Listed records:
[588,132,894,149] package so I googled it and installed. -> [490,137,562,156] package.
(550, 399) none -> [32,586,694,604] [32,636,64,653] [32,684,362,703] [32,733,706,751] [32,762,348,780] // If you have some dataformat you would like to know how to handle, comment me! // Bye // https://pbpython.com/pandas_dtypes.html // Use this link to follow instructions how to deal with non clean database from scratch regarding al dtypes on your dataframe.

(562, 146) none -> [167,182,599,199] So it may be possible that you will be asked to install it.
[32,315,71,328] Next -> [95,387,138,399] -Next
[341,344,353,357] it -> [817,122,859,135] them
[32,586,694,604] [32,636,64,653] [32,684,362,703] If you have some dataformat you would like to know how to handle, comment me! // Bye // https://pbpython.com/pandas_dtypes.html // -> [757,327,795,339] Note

...

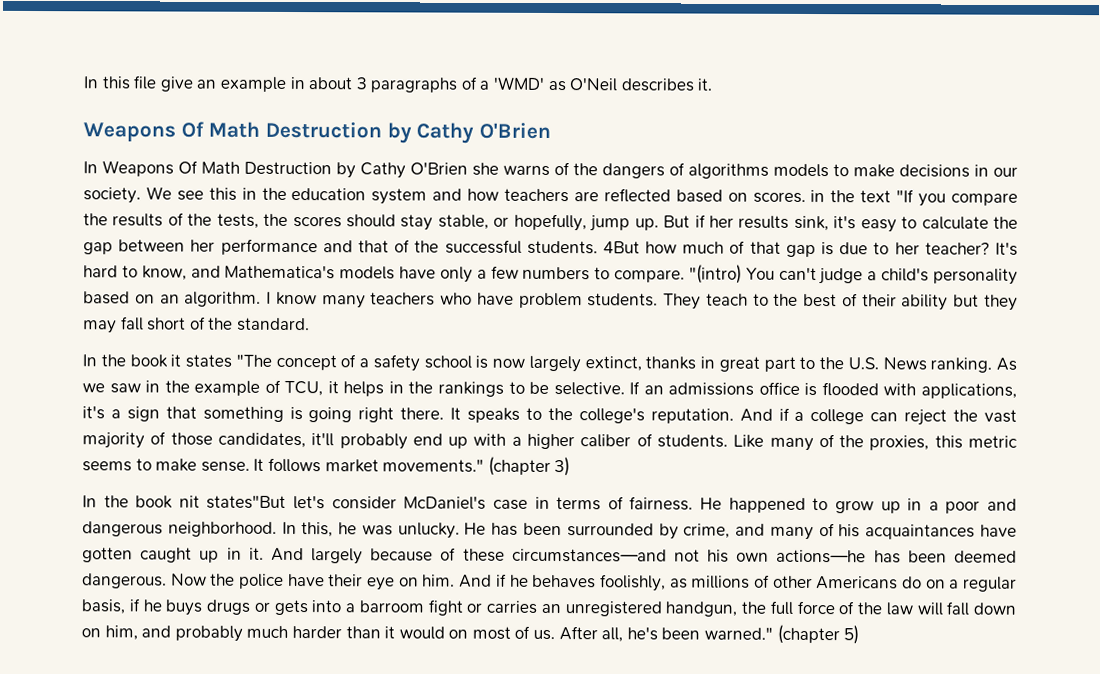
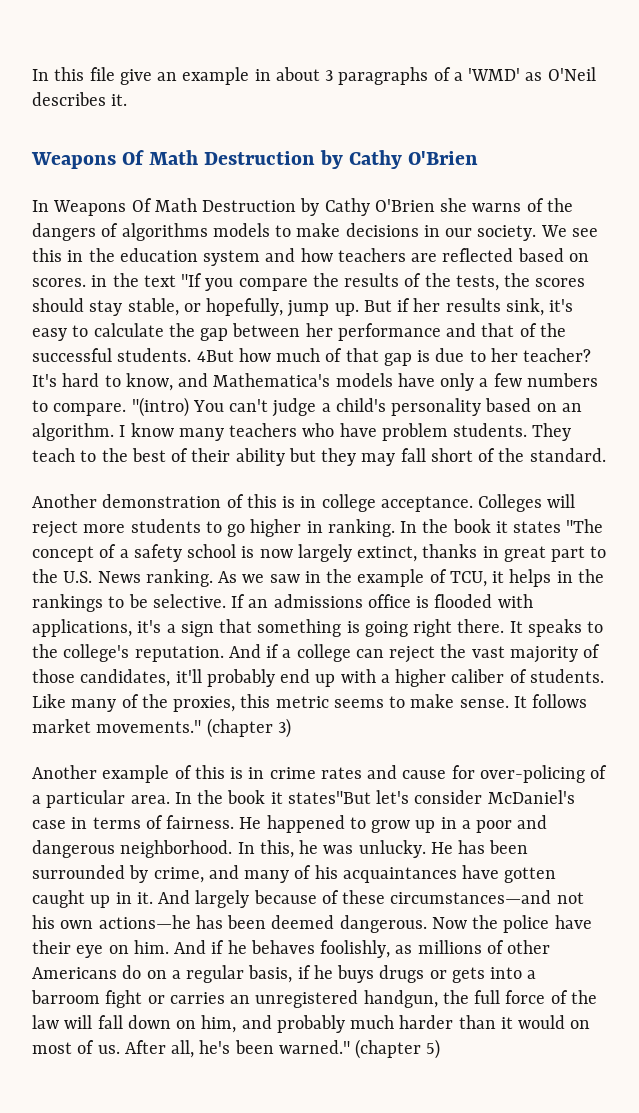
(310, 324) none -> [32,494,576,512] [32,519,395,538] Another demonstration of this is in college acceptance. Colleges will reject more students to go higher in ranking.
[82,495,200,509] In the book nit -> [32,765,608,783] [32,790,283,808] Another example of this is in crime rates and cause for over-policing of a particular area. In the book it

--

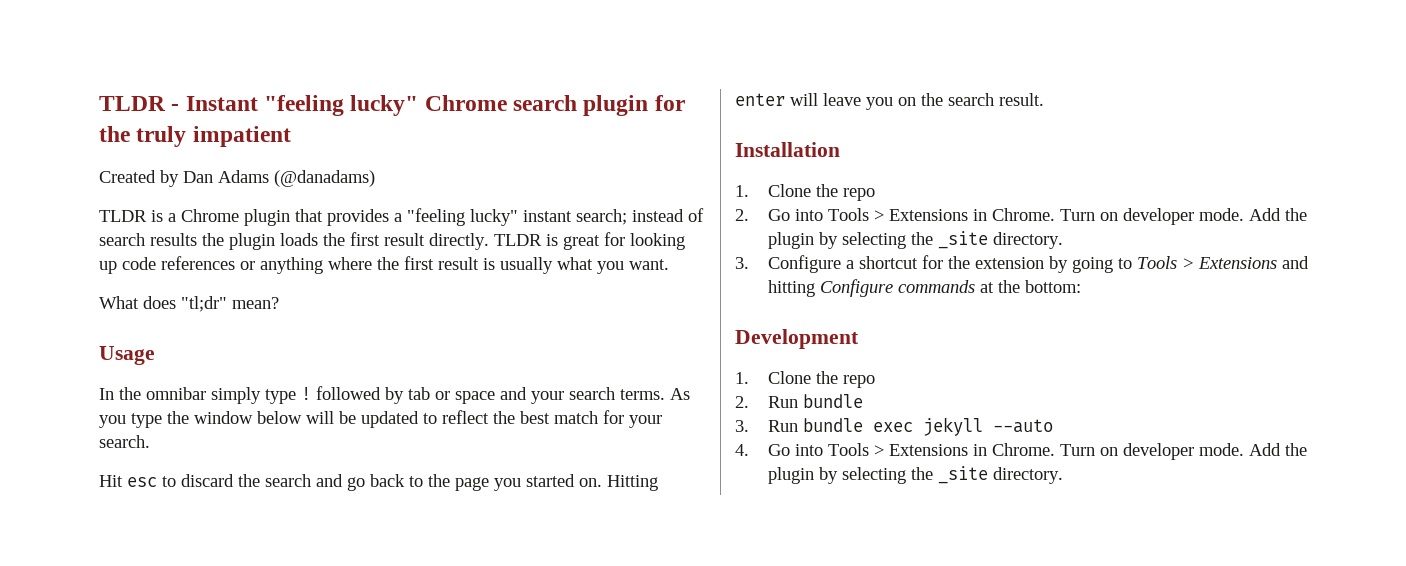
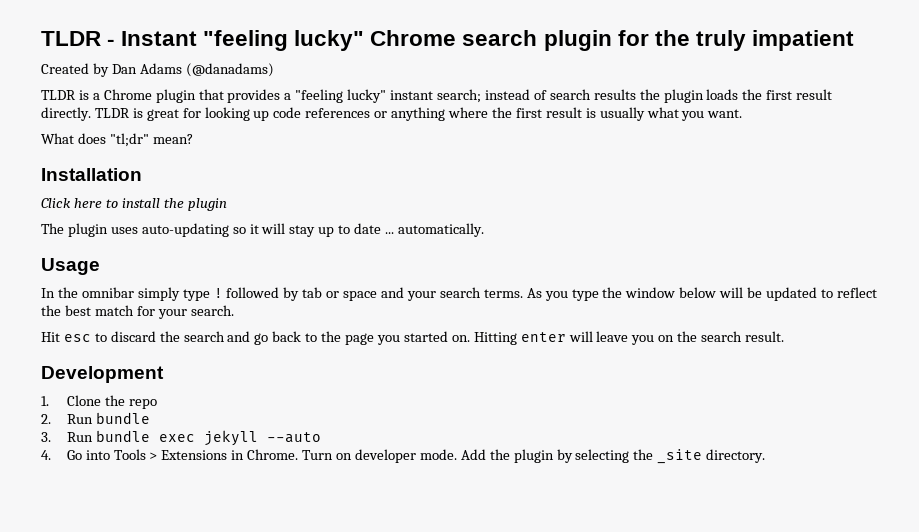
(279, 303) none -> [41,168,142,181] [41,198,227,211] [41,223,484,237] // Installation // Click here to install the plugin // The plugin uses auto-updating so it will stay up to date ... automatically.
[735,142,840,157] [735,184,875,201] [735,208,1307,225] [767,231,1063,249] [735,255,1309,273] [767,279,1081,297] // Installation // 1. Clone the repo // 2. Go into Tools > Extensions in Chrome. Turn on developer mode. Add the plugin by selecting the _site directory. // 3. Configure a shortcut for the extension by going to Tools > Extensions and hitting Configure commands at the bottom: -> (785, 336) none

Exercise aim: Take the stretch of lines above from the one containing "[588,132,894,149] package so" through the one containing "[32,586,694,604] [32,636,64,653] [32,684,362,703] If" and repeat it exactly, adding no other line.

Answer for the task:
[588,132,894,149] package so I googled it and installed. -> [490,137,562,156] package.
(550, 399) none -> [32,586,694,604] [32,636,64,653] [32,684,362,703] [32,733,706,751] [32,762,348,780] // If you have some dataformat you would like to know how to handle, comment me! // Bye // https://pbpython.com/pandas_dtypes.html // Use this link to follow instructions how to deal with non clean database from scratch regarding al dtypes on your dataframe.

(562, 146) none -> [167,182,599,199] So it may be possible that you will be asked to install it.
[32,315,71,328] Next -> [95,387,138,399] -Next
[341,344,353,357] it -> [817,122,859,135] them
[32,586,694,604] [32,636,64,653] [32,684,362,703] If you have some dataformat you would like to know how to handle, comment me! // Bye // https://pbpython.com/pandas_dtypes.html // -> [757,327,795,339] Note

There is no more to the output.